## Task prompt
Give back the data below exactly, with every line kept the same.

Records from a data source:
-------------------------
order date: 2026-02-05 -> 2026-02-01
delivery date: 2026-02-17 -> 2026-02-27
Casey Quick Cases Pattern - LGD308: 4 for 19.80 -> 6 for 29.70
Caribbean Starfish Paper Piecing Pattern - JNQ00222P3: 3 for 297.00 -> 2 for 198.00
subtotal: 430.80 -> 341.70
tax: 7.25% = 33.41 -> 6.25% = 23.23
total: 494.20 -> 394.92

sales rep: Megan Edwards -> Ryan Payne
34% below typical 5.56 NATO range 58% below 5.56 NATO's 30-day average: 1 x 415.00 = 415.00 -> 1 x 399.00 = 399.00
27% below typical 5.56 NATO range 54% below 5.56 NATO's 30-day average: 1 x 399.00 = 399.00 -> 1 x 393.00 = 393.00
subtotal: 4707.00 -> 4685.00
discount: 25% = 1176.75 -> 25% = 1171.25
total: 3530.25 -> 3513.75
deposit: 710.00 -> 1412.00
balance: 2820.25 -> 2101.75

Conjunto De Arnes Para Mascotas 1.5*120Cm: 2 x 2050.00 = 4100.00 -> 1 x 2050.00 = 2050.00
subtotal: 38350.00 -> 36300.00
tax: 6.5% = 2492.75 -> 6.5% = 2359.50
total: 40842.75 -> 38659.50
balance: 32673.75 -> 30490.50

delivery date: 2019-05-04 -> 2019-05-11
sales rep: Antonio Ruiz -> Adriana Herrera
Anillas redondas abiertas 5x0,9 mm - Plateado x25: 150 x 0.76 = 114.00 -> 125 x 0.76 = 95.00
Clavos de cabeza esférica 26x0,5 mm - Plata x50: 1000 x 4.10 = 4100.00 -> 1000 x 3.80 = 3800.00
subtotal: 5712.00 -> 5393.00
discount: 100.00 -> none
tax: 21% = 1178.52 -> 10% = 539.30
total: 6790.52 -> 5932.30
-------------------------
## Response
order date: 2026-02-05 -> 2026-02-01
delivery date: 2026-02-17 -> 2026-02-27
Casey Quick Cases Pattern - LGD308: 4 for 19.80 -> 6 for 29.70
Caribbean Starfish Paper Piecing Pattern - JNQ00222P3: 3 for 297.00 -> 2 for 198.00
subtotal: 430.80 -> 341.70
tax: 7.25% = 33.41 -> 6.25% = 23.23
total: 494.20 -> 394.92

sales rep: Megan Edwards -> Ryan Payne
34% below typical 5.56 NATO range 58% below 5.56 NATO's 30-day average: 1 x 415.00 = 415.00 -> 1 x 399.00 = 399.00
27% below typical 5.56 NATO range 54% below 5.56 NATO's 30-day average: 1 x 399.00 = 399.00 -> 1 x 393.00 = 393.00
subtotal: 4707.00 -> 4685.00
discount: 25% = 1176.75 -> 25% = 1171.25
total: 3530.25 -> 3513.75
deposit: 710.00 -> 1412.00
balance: 2820.25 -> 2101.75

Conjunto De Arnes Para Mascotas 1.5*120Cm: 2 x 2050.00 = 4100.00 -> 1 x 2050.00 = 2050.00
subtotal: 38350.00 -> 36300.00
tax: 6.5% = 2492.75 -> 6.5% = 2359.50
total: 40842.75 -> 38659.50
balance: 32673.75 -> 30490.50

delivery date: 2019-05-04 -> 2019-05-11
sales rep: Antonio Ruiz -> Adriana Herrera
Anillas redondas abiertas 5x0,9 mm - Plateado x25: 150 x 0.76 = 114.00 -> 125 x 0.76 = 95.00
Clavos de cabeza esférica 26x0,5 mm - Plata x50: 1000 x 4.10 = 4100.00 -> 1000 x 3.80 = 3800.00
subtotal: 5712.00 -> 5393.00
discount: 100.00 -> none
tax: 21% = 1178.52 -> 10% = 539.30
total: 6790.52 -> 5932.30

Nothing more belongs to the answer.